The resulting twist angle distributions produced by the aforementioned procedure are presented in
Figure 24. It also shows the optimized twist angle distribution based on the original method from
Figure 20. The three configurations were simulated using the proposed framework and the calculated AOA are presented in the
Figure 25. As can be observed, the AOA follow the prescribed changes. In two regions the AOA becomes higher and in one it remains approximately the same.
However, it is shown in
Figure 26 that the power output for the adjusted twist angles is lower than the original blade design for almost all cases. Half- and quarter-step changes have shown better performance than the originally optimized blade. The full-step changes even produced a negative torque.

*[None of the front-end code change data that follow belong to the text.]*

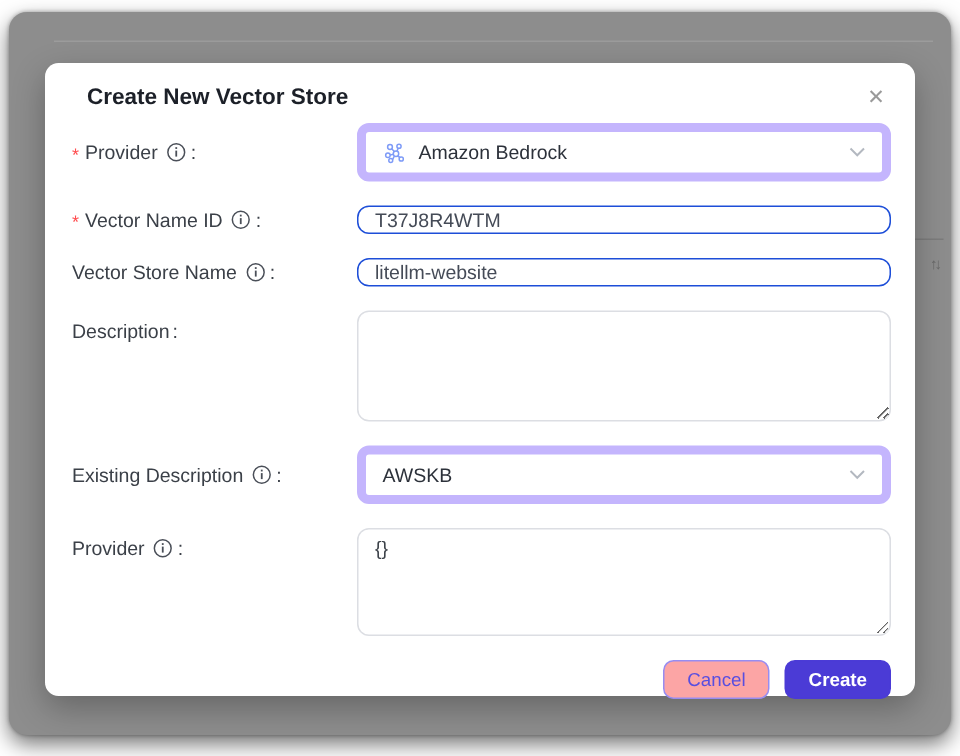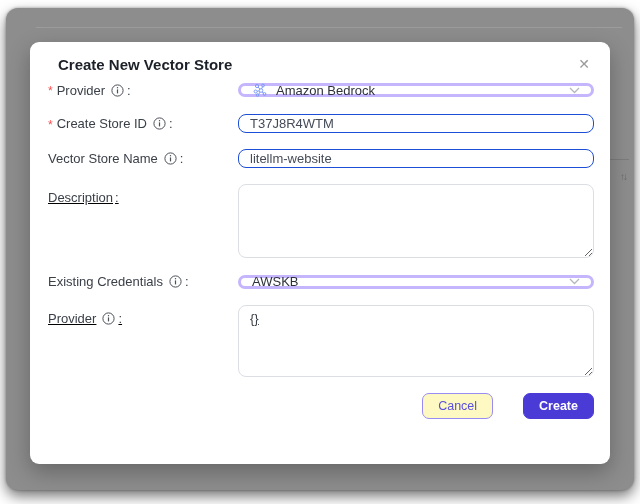--- a/index.html
+++ b/index.html
@@ -26,21 +26,21 @@
   }
   .modal-title { font-size:15px; font-weight:700; color:#1c2028; margin-left:14px; line-height:20px; margin-bottom:7px; }
   .close-btn {
     position:absolute; top:12px; right:16px; width:20px; height:20px;
     display:flex; align-items:center; justify-content:center;
     color:#9a9a9a; font-size:14px; cursor:pointer; background:none; border:none;
     font-family:"Liberation Sans", sans-serif;
   }
 
   .row { display:flex; align-items:center; margin-bottom:16px; }
-  .row.align-top { align-items:flex-start;text-decoration:underline; }
+  .row.align-top { align-items:flex-start; }
   .row.align-top .field-label { padding-top:6px; }
 
   .field-label {
     width:194px; flex:0 0 194px; font-size:13px; color:#3b4048;
     display:flex; align-items:center; padding-left:4px;
   }
   .req { color:#ff4d4f; font-size:12px; margin-right:4px; margin-top:2px; }
   .info-icon { display:inline-flex; margin-left:6px; margin-right:1px; }
   .info-icon svg { display:block; }
   .colon { margin-left:2px; color:#3b4048; }
@@ -54,34 +54,34 @@
   }
   .textarea-input {
     width:100%; border:1px solid #dcdee3; border-radius:8px;
     padding:5px 11px; font-size:13px; color:#3b4048; background:#fff; outline:none;
     font-family:"Liberation Sans", sans-serif; resize:both; display:block;
   }
   .textarea-desc { height:74px; }
   .textarea-meta { height:72px; }
 
   .select-box {
-    width:100%; height:14px; border:3px solid #c4b5fd; border-radius:8px;
+    width:100%; height:39px; border:6px solid #c4b5fd; border-radius:8px;
     padding:0 11px; background:#fff; display:flex; align-items:center; cursor:pointer;
   }
   .select-value { font-size:13px; color:#2c313a; flex:1; display:flex; align-items:center; gap:8px; }
   .select-chevron { flex:0 0 auto; display:flex; }
   .provider-logo { display:flex; flex:0 0 auto; }
 
   .footer { display:flex; justify-content:flex-end; gap:10px; margin-bottom:0; }
   .btn {
     height:26px; padding:0 15px; border-radius:7px; font-size:12.5px; cursor:pointer;
     display:flex; align-items:center; justify-content:center; font-family:"Liberation Sans", sans-serif;
     font-weight:400;
   }
-  .btn-cancel { background:#fef9c3; border:1px solid #978cf1; color:#584ee0; }
+  .btn-cancel { background:#fca5a5; border:1px solid #978cf1; color:#584ee0; }
   .btn-create { border:1px solid #4b3bd6; color:#ffffff; font-weight:600; }
 </style>
 </head>
 <body>
 
 <div class="backdrop">
   <div class="bg-header-line"></div>
   <div class="bg-row-line"></div>
   <div class="bg-sort">↑↓</div>
   <div class="bg-partial-text">se</div>
@@ -127,21 +127,21 @@
               <polyline points="1,1 5.5,5.5 10,1" fill="none" stroke="#b3b8c0" stroke-width="1.3"></polyline>
             </svg>
         </span>
       </div>
     </div>
   </div>
 
   <div class="row">
     <div class="field-label">
       <span class="req">*</span>
-      <span>Create Store ID</span>
+      <span>Vector Name ID</span>
       <span class="info-icon">
         <svg width="13" height="13" viewBox="0 0 13 13">
             <circle cx="6.5" cy="6.5" r="5.6" fill="none" stroke="#4a4f58" stroke-width="1"></circle>
             <rect x="5.9" y="5.4" width="1.2" height="4" fill="#4a4f58"></rect>
             <rect x="5.9" y="3.1" width="1.2" height="1.2" fill="#4a4f58"></rect>
           </svg>
       </span>
       <span class="colon">:</span>
     </div>
     <div class="control">
@@ -171,21 +171,21 @@
       <span>Description</span>
       <span class="colon">:</span>
     </div>
     <div class="control">
       <textarea class="textarea-input textarea-desc" style=""></textarea>
     </div>
   </div>
 
   <div class="row">
     <div class="field-label">
-      <span>Existing Credentials</span>
+      <span>Existing Description</span>
       <span class="info-icon">
         <svg width="13" height="13" viewBox="0 0 13 13">
             <circle cx="6.5" cy="6.5" r="5.6" fill="none" stroke="#4a4f58" stroke-width="1"></circle>
             <rect x="5.9" y="5.4" width="1.2" height="4" fill="#4a4f58"></rect>
             <rect x="5.9" y="3.1" width="1.2" height="1.2" fill="#4a4f58"></rect>
           </svg>
       </span>
       <span class="colon">:</span>
     </div>
     <div class="control">
@@ -214,15 +214,15 @@
       </span>
       <span class="colon">:</span>
     </div>
     <div class="control">
       <textarea class="textarea-input textarea-meta" style="">{}</textarea>
     </div>
   </div>
 
   <div class="row footer">
     <button class="btn btn-cancel">Cancel</button>
-    <button class="btn btn-create" style="background: rgb(75, 59, 214); margin-left: 20px;">Create</button>
+    <button class="btn btn-create" style="background: rgb(75, 59, 214);">Create</button>
   </div>
 </div>
 
 </body></html>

It is evident that the proposed radius-based optimization does not produce a more efficient design. Moreover, the power output for this configuration is lower than the original design. This shows that the 3D stall delay is not important for this particular wind turbine blade design.
On the other hand, the results from the second approach in which the trailing-edge design point in 20 sections are changed, as shown in
Table 3, show significant improvement in terms of power output. The optimization results are shown in
Figure 27. The power output of the optimal design is 9605.65 W, which is 9.6% higher than the original design.
In comparison, the 4D URANS whole rotor simulation is more accurate compared to 3D RANS single blade simulation with periodic boundary conditions, in terms of power output, as shown in
Figure 27. Moreover, the results show clearly that changing the twist angle may not deliver better aerodynamic performance if the design does not have prominent enough 3D stall delay. However, the second approach in which the individual trailing edges are modified shows guaranteed significant improvement in power output.
5. Conclusions
The automated design optimization process and the associated toolbox presented in this work show that they can be used to solve complicated blade design optimization problems without human intervention. This is demonstrated by the higher final overall lift-to-drag ratio. The main benefit of using this approach is that it can consider 3D aerodynamic effects such as 3D stall delay, 3D parametric modeling, and physics-based optimization. This opens up many possibilities to improve existing methods and blades by introducing multi-objective and multi-physics optimization methods using different optimization schemes, both deterministic and stochastic. It can also include fluid–structure interaction (FSI) and combined aerodynamic and structural dynamic optimizations.
It was found that the 4D URANS whole rotor simulation in the second approach generates more accurate results than the 3D RANS single blade simulation with periodic boundary conditions in the first one.
By comparing the two approaches, we include that even if the 3D rotational flow plays some kind of role in contributing to the overall aerodynamic performance, modifying the twist angle may not always be sufficient to generate a better outcome since the twist angle or angle of attack of each section has been originally carefully designed for that specific working condition without significant 3D stall delay. On the other hand, the second approach shows greater potential in optimizing the aerodynamic performance with shape modification in the near-trailing-edge region of each blade cross section.